*** ENTRIES SUPPLIED Section Begins ***

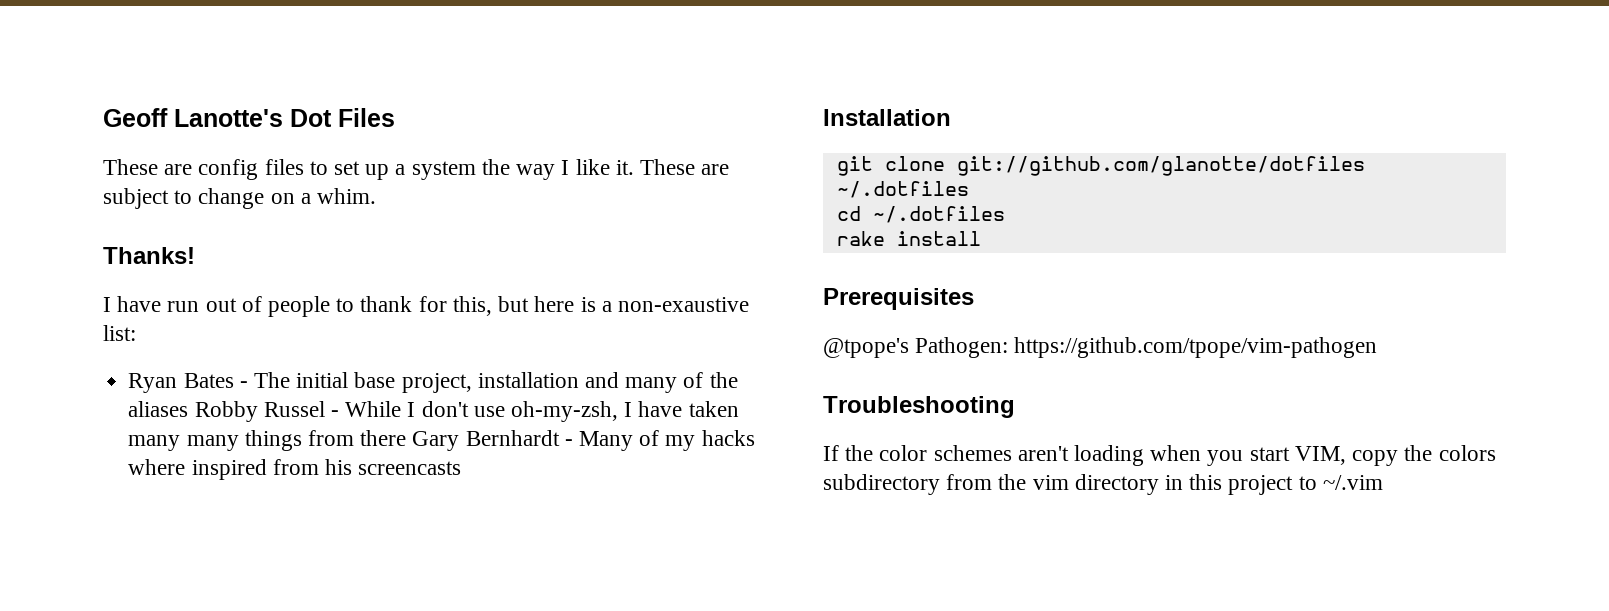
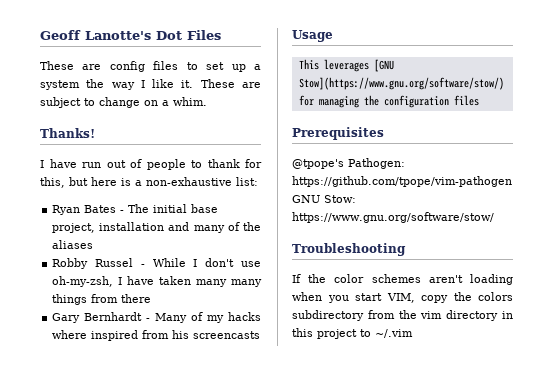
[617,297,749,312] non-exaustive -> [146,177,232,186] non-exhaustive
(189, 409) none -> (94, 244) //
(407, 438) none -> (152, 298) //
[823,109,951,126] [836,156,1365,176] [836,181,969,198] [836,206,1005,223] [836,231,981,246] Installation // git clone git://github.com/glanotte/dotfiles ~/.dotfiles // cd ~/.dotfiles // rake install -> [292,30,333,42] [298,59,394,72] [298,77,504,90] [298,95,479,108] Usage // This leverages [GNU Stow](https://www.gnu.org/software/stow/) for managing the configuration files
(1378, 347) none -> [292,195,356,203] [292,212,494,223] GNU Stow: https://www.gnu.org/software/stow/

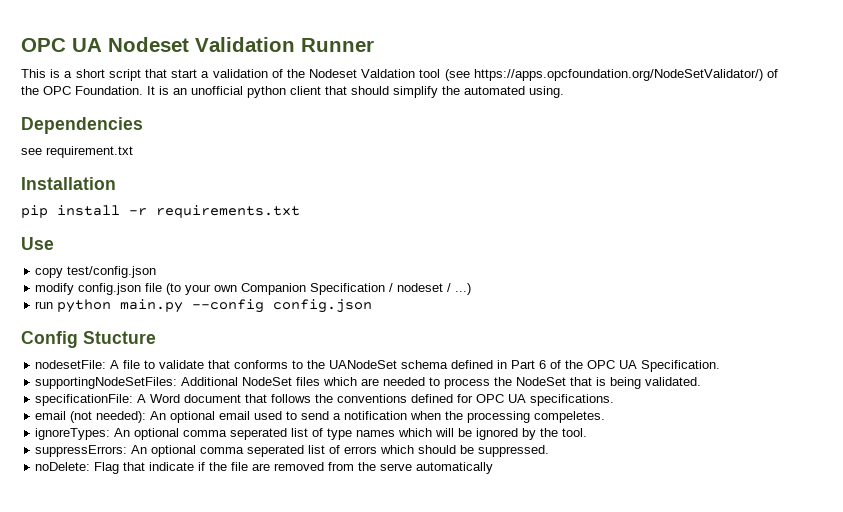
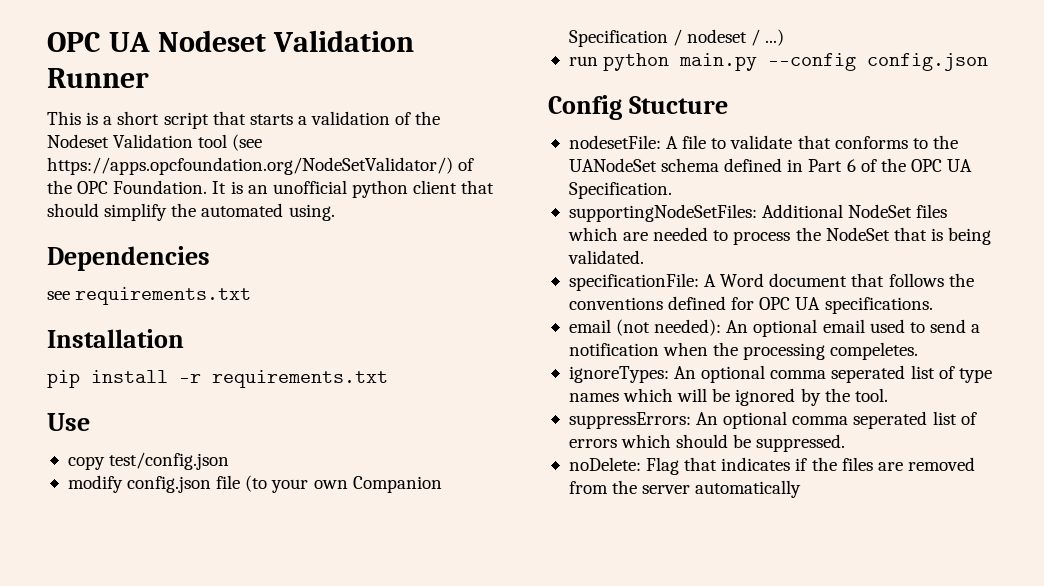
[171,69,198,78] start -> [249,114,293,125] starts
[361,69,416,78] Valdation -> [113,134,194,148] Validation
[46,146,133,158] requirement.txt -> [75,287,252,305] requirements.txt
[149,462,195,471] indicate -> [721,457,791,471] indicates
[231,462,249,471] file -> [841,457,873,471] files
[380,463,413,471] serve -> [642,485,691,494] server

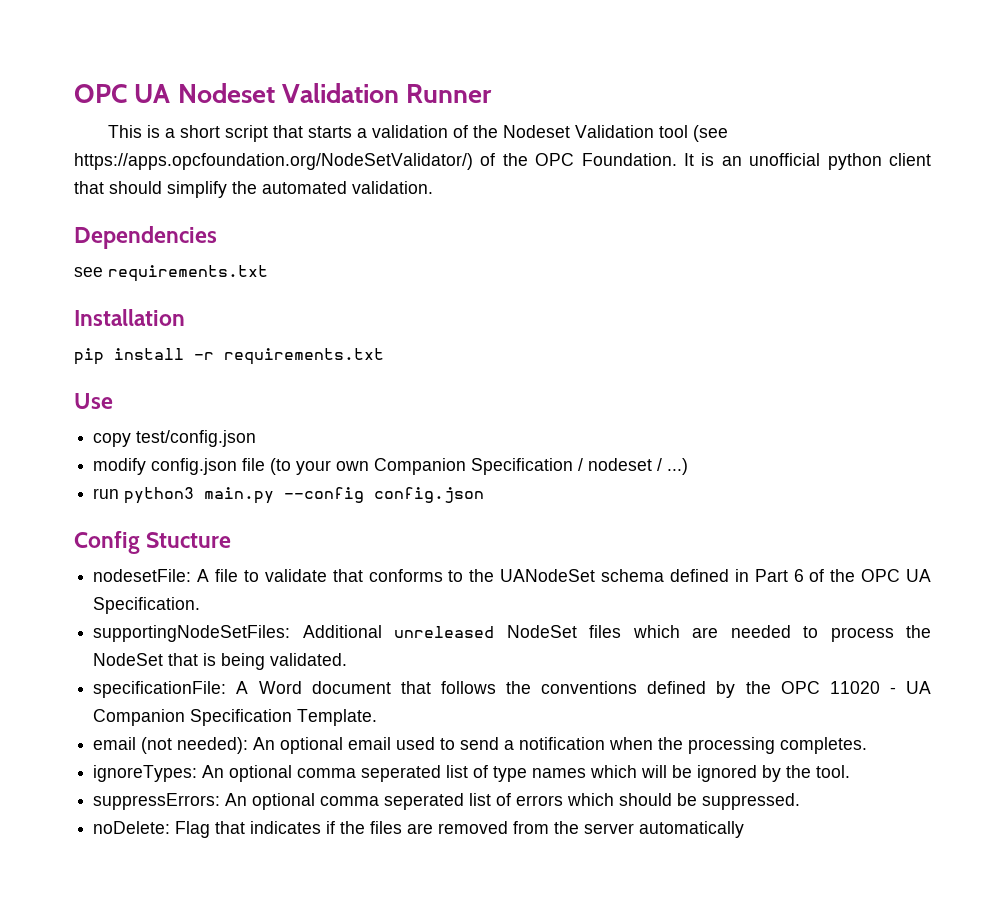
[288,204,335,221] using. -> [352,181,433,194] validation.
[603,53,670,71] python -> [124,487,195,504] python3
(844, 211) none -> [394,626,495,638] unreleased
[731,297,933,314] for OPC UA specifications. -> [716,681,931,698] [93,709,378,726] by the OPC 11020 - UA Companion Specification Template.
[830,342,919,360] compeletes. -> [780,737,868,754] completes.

*** ENTRIES SUPPLIED Section Ends ***

**DIRECTIONS FOR THIS TASK:** Each line above that holds the string "none" should be copied and shown.

**RESULT OF THIS TASK:**
(189, 409) none -> (94, 244) //
(407, 438) none -> (152, 298) //
(1378, 347) none -> [292,195,356,203] [292,212,494,223] GNU Stow: https://www.gnu.org/software/stow/
(844, 211) none -> [394,626,495,638] unreleased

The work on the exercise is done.